"Nous pensons que le lien entre le cerveau et le corps est essentiel dans les troubles psychiatriques", explique Dr Francisco Romo-Nava, professeur au Département de psychiatrie et de neurosciences comportementales de l'université de Cincinnati et directeur de recherche associé au Research Institute at the Lindner Center of HOPE dans un communiqué. "De nombreux symptômes de troubles de l’humeur, de troubles de l’alimentation ou de troubles anxieux sont liés à ce que l’on pourrait interpréter comme une dérégulation de cette interaction cerveau-corps."
Pour son étude présentée dans la revue Molecular Psychiatry le 20 décembre 2023, le chercheur s’est intéressé plus précisément aux voies neuronales situées dans la moelle épinière qui transmettent les informations du corps aux régions cérébrales impliquées dans la gestion des émotions. Avec son équipe, il a voulu déterminer si la stimulation électrique de la moelle épinière pouvait aider à soulager les états dépressifs.
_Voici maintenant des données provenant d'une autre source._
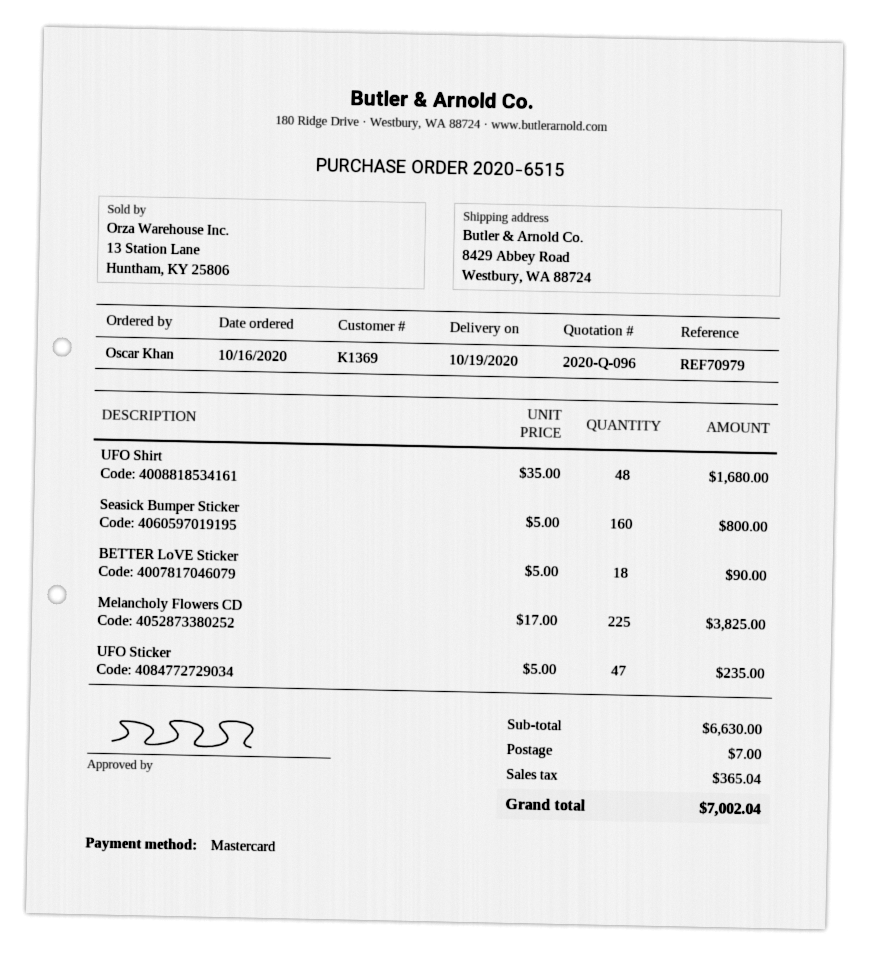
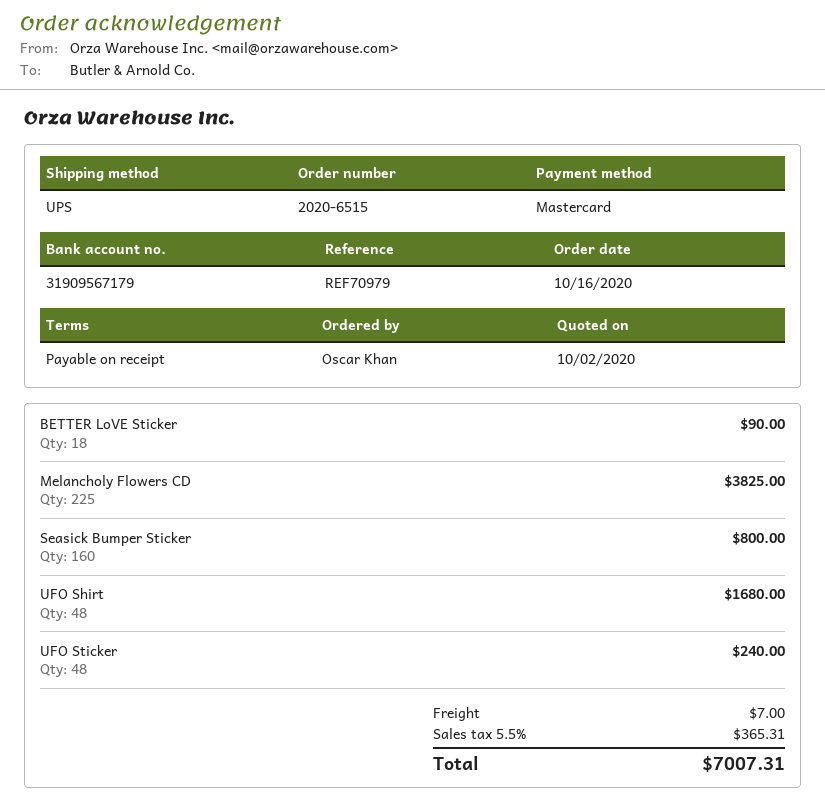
UFO Sticker: 47 for 235.00 -> 48 for 240.00
tax: 365.04 -> 365.31
total: 7002.04 -> 7007.31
Stimulation électrique : une baisse de la gravité des symptômes dépressifs
Pour cela, l’équipe a réuni 20 patients souffrant de dépression. La moitié recevait le traitement à base de stimulations électriques au niveau de la moelle épinière. L’autre avait une version “placebo” de la thérapie électrique. Les volontaires participaient à trois séances hebdomadaires de 20 minutes pendant huit semaines, soit un total de 24 séances.
L’appareil expérimental non-invasif n'est pas plus grand qu'une boîte à chaussures. L'électrode est placée sur le dos du malade au niveau de sa colonne vertébrale. "Nous avons utilisé un courant si faible qu'il est environ 10 fois plus petit que celui connu pour induire des lésions tissulaires", précise Dr Francisco Romo-Nava.
Les analyses des résultats montrent que les participants ayant reçu la stimulation électrique au niveau de la moelle épinière, affichaient une diminution de la gravité de leurs symptômes dépressifs par rapport au groupe témoin. De plus, si leur tension artérielle au repos n'avait pas changé au cours des huit semaines, la tension artérielle diastolique (le chiffre le plus bas d'une mesure de pression artérielle) avait baissé pendant une courte période après chaque séance de manière cumulative.
"Cela pourrait signifier que nous pourrions effectivement induire une forme d'effet plastique sur le circuit d'interaction cerveau-corps qui est également impliqué dans des fonctions autonomes telles que la pression artérielle et la fréquence cardiaque", estime le Dr Romo-Nava. "C'est très préliminaire, mais c'est aussi un autre signal qui va dans la bonne direction."
Stimulation de la moelle épinière et dépression : des études supplémentaires nécessaires
Les données des chercheurs révèlent que le courant provenant de l'appareil placé au niveau de la moelle épinière atteint la matière grise spinale dans la moelle épinière, mais pas le cerveau lui-même. "Cela conforte notre hypothèse, selon laquelle c'est la modulation de ces voies d'information qui peut induire un effet sur les zones du cerveau liées à l'humeur", explique l'auteur principal. "Ce n'est pas le courant qui atteint le cerveau, c'est le changement dans le signal qui a un effet". Cependant, il reconnaît ensuite que "cette étude n'est pas suffisante pour prouver toutes ces composantes de l'hypothèse, mais nous pensons que c'est un bon début".
Par ailleurs, les travaux qui devaient également évaluer la faisabilité et la sécurité de l'intervention font état d’effets secondaires “légers”. Les scientifiques ont noté une rougeur cutanée au site de stimulation disparaissant après une vingtaine de minutes. De brèves démangeaisons ou sensations de brûlure non-douloureuses sont aussi rapportées. Néanmoins, elles ne duraient que pendant les séances.
Face à ces résultats prometteurs, l’équipe prévoit de réunir de nouveaux fonds pour mener des essais plus larges et développer une version portable du dispositif de stimulation de la moelle épinière.